Photo via Flickr user hopkinsii

Turns out the molds that are used to make cheese love this horizontal gene transfer business. According to the New York Times, "This DNA has been jumping between species within the past few centuries, the French scientists report—probably as a direct result of cheesemaking."

The scientists even got to name the chunks of DNA that transferred between species. The biggest chunk of DNA transferred to the mold is now called "Wallaby"—it contains 250 genes. The second biggest, called "CheesyTer," contains about 60 genes.

Evidently, neither Wallaby nor CheesyTer appeared in non-cheesemaking mold. So, the scientists realized, the process of cheesemaking was having an unprecedented effect on the evolution of mold. And the selection of genes appears to facilitate cheesemaking; for instance, CheesyTer has a gene that allows molds to break down lactose, a form of sugar found in milk. The scientists believe that Wallaby and CheesyTer may have additional genes that help mold adapt to life in a block of blue.
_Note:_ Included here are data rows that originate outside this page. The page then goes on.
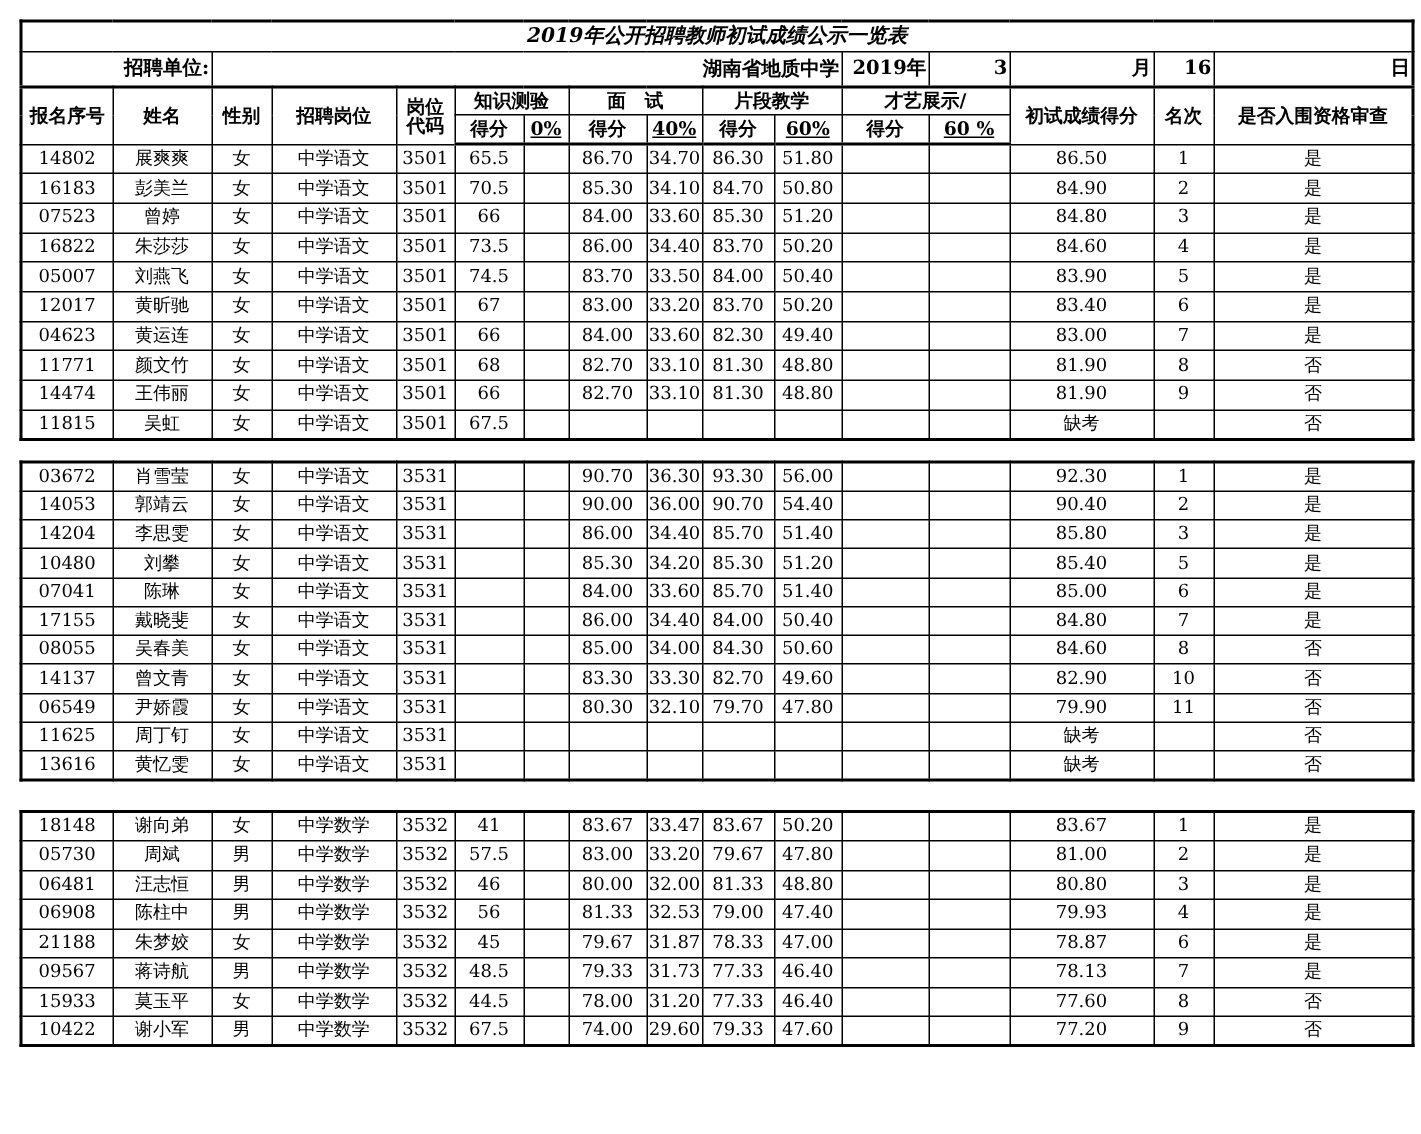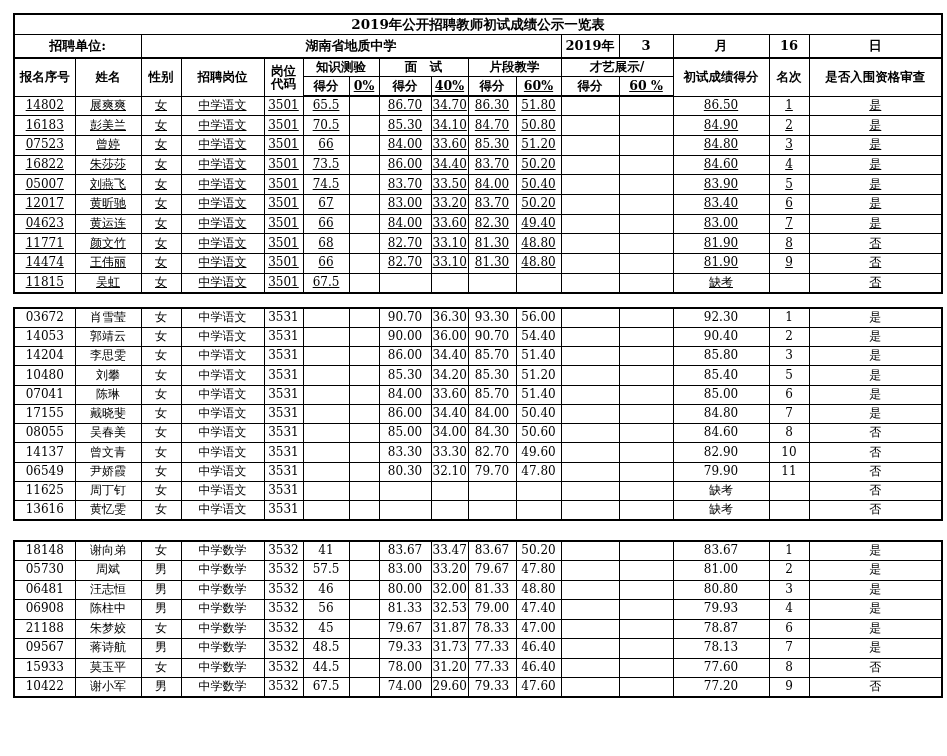"2019年公开招聘教师初试成绩公示一览表" tr.title-row td { font-style: none -> italic }
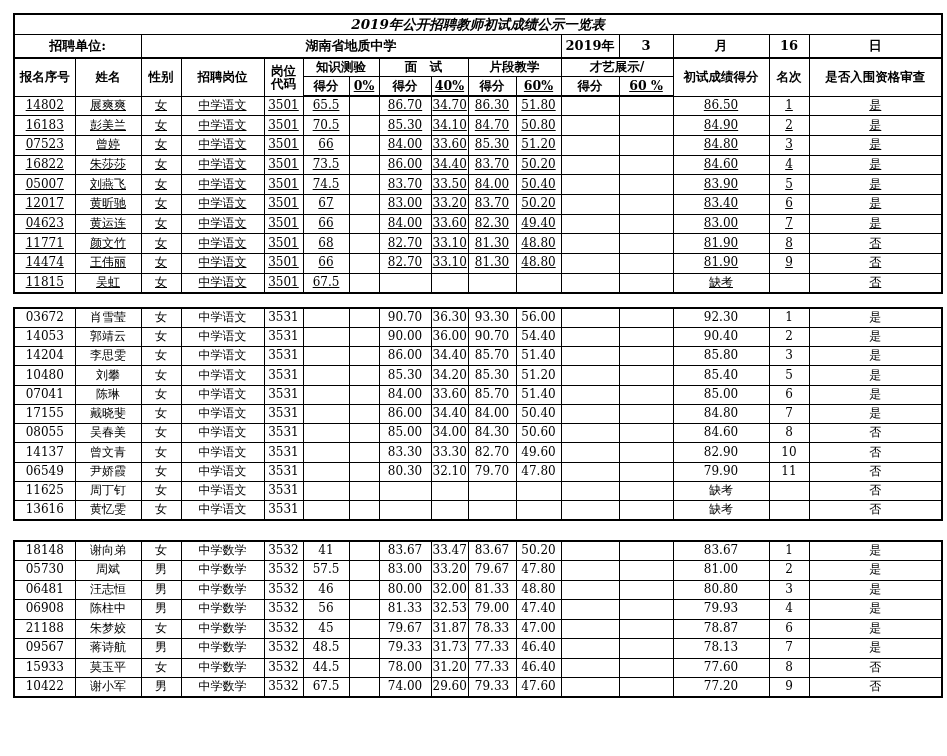"招聘单位:" tr.unit-row td { text-align: none -> right }
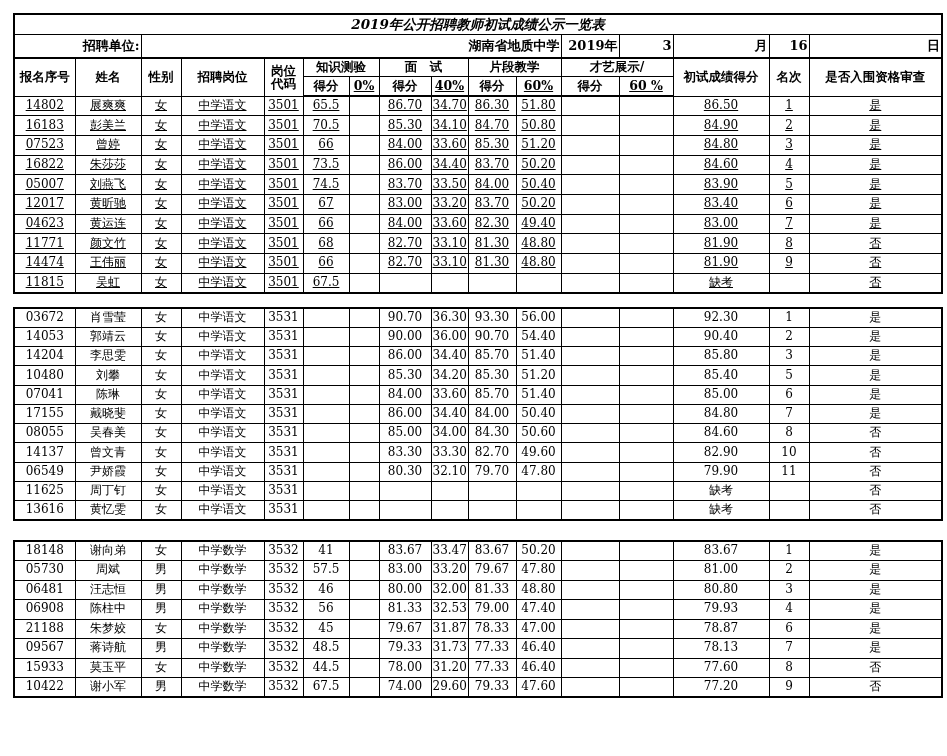"14802" #block1 tr { text-decoration: underline -> none }
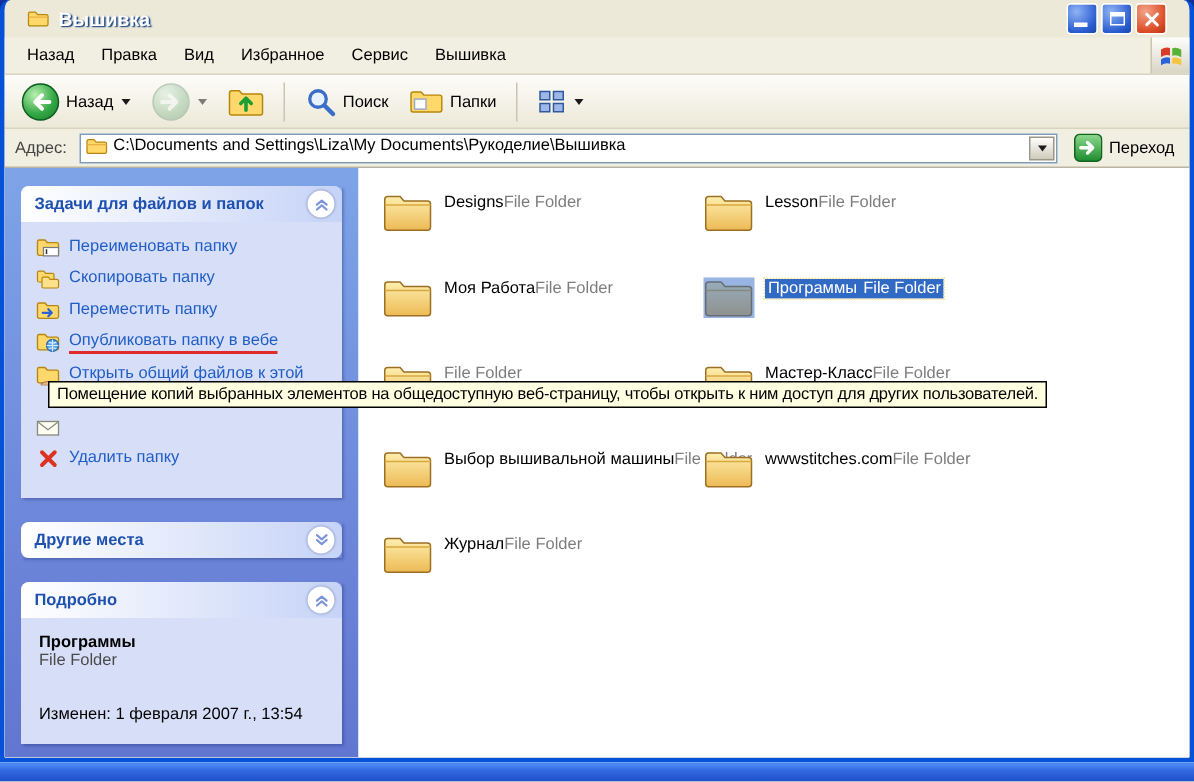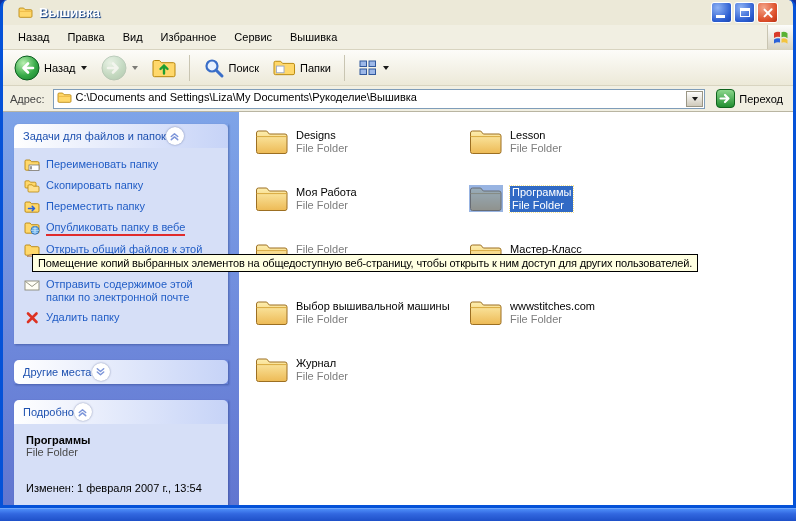"Задачи для файлов и папок" .panel-header { font-weight: normal -> bold; justify-content: flex-start -> space-between }
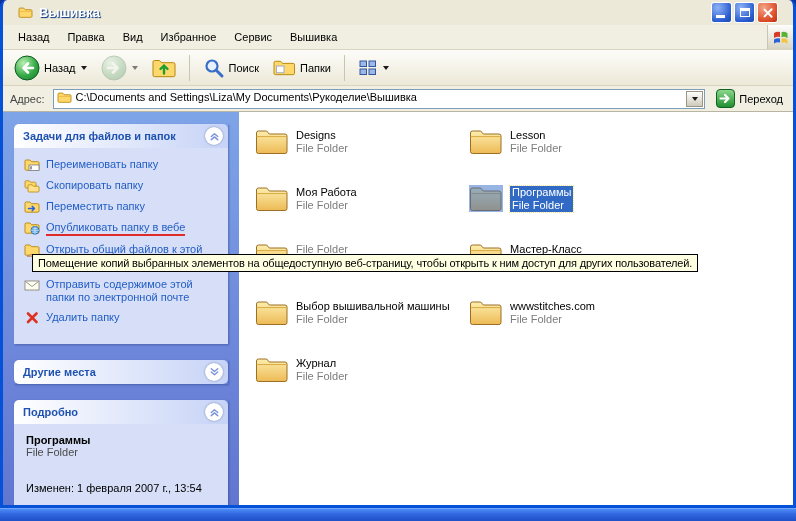"Designs" .file-text { flex-direction: column -> none }
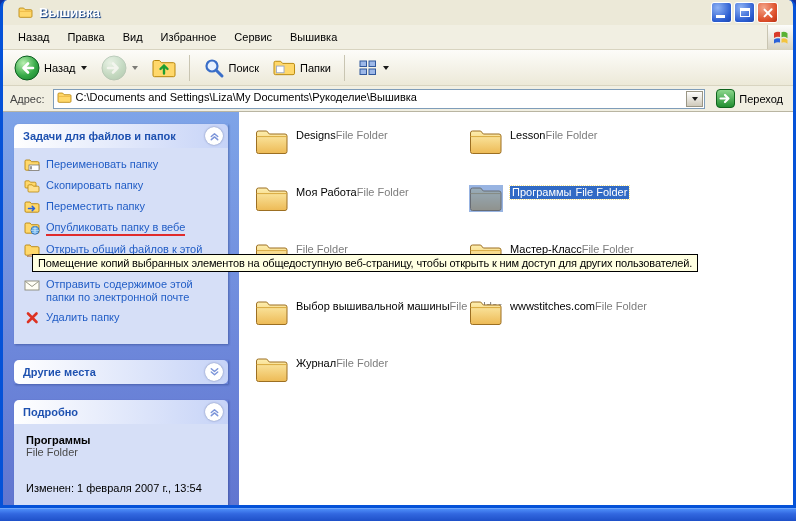"Отправить содержимое этой папки по" span.task-label { html: <span>Отправить содержимое этой папки по электронной почте</span> -> none }
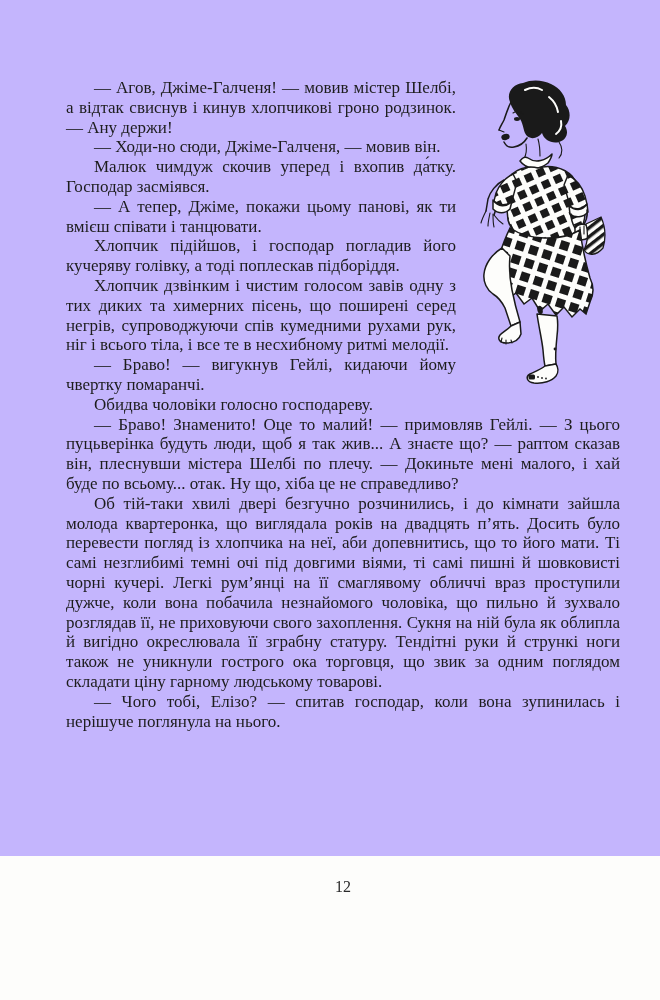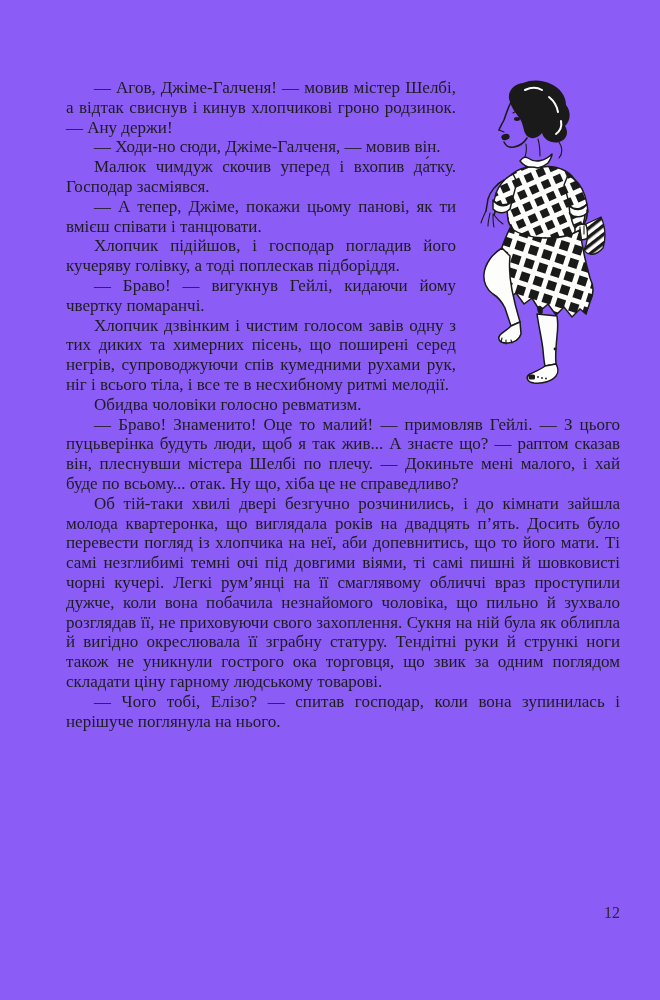"— Агов, Джіме-Галченя! — мовив" .page { background: #8b5cf6 -> #c4b5fd; height: 1000px -> 856px }
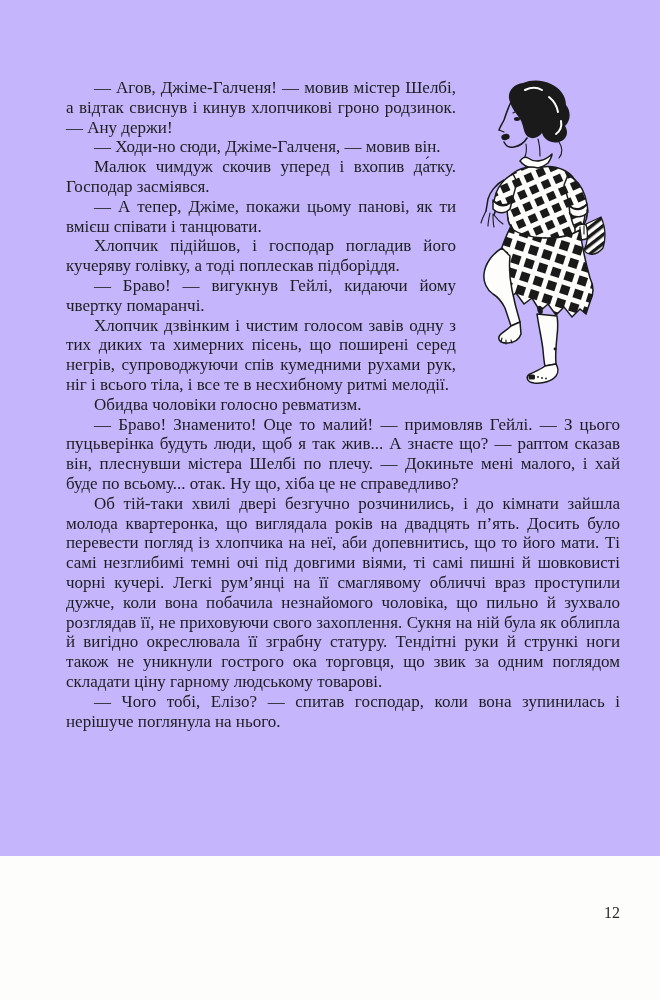"— Браво! — вигукнув Гейлі," p { order: before "Хлопчик дзвінким і чистим голосом" -> after "Хлопчик дзвінким і чистим голосом" }
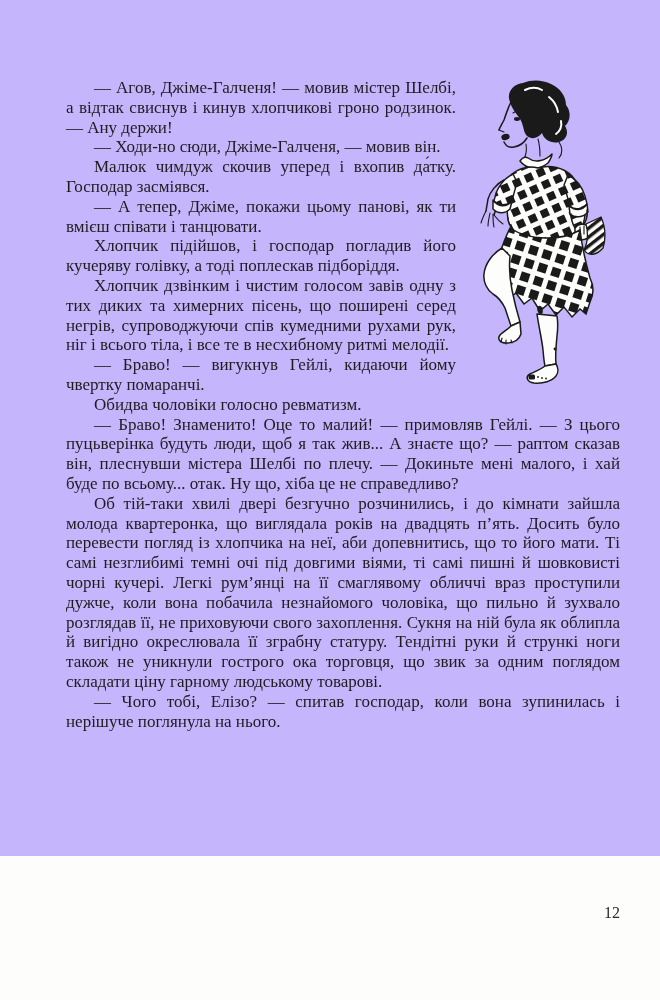"Обидва чоловіки голосно ревматизм." p { text: ревматизм -> господареву }
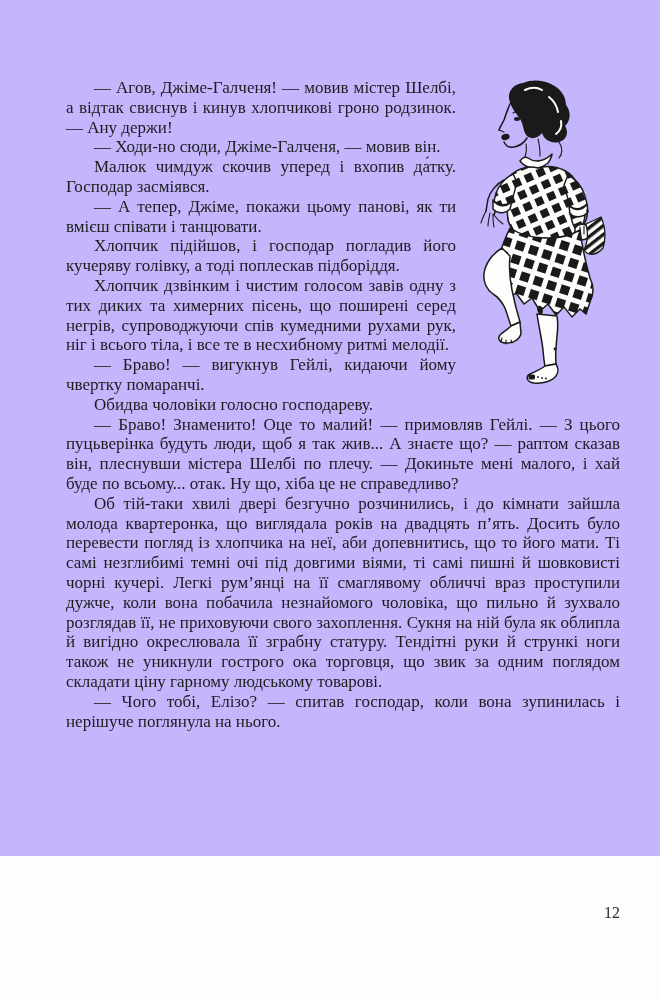"12" .page-number { text-align: right -> center; top: 903px -> 877px }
RECIPE: Creamy Polenta with West-West Blue Cheese

Tatiana Giraud, a co-author of the study who works at the French National Centre for Scientific Research, told the Times that understanding this evolution "could give cheesemakers new ideas about how to produce new flavors."

It's nice to know that the mold world is cooperating—over several millennia, that is—with cheesemakers to make the stinky stuff we love to eat.